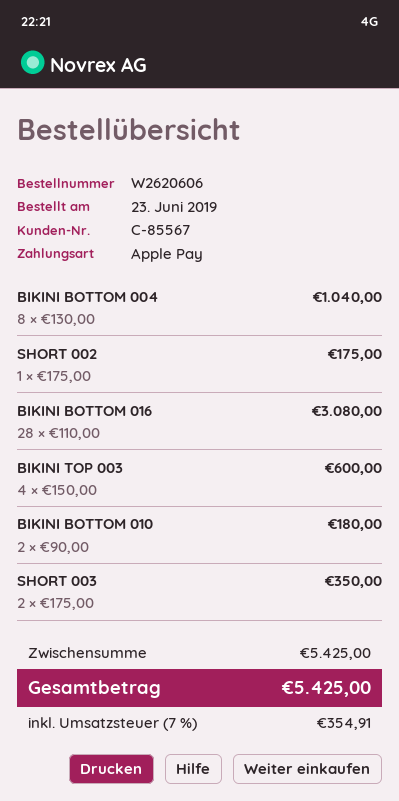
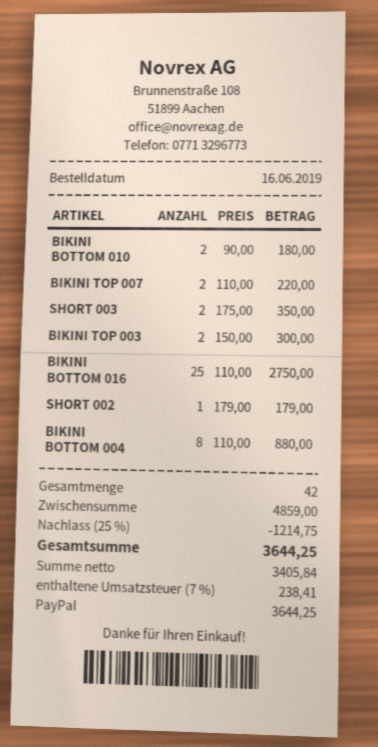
order date: 2019-06-23 -> 2019-06-16
payment method: Apple Pay -> PayPal
BIKINI BOTTOM 004: 8 x 130.00 = 1040.00 -> 8 x 110.00 = 880.00
SHORT 002: 1 x 175.00 = 175.00 -> 1 x 179.00 = 179.00
BIKINI BOTTOM 016: 28 x 110.00 = 3080.00 -> 25 x 110.00 = 2750.00
BIKINI TOP 003: 4 x 150.00 = 600.00 -> 2 x 150.00 = 300.00
BIKINI TOP 007: none -> 2 x 110.00 = 220.00
subtotal: 5425.00 -> 4859.00
discount: none -> 25% = 1214.75
tax: 7% = 354.91 -> 7% = 238.41
total: 5425.00 -> 3644.25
====
## PROBLEM
In the listing above, find the line containing "BIKINI TOP 007: none -> 2 x 110.00 = 220.00", then reproduce it and each line after it through the end, exactly and with nothing added.

## ANSWER BELOW
BIKINI TOP 007: none -> 2 x 110.00 = 220.00
subtotal: 5425.00 -> 4859.00
discount: none -> 25% = 1214.75
tax: 7% = 354.91 -> 7% = 238.41
total: 5425.00 -> 3644.25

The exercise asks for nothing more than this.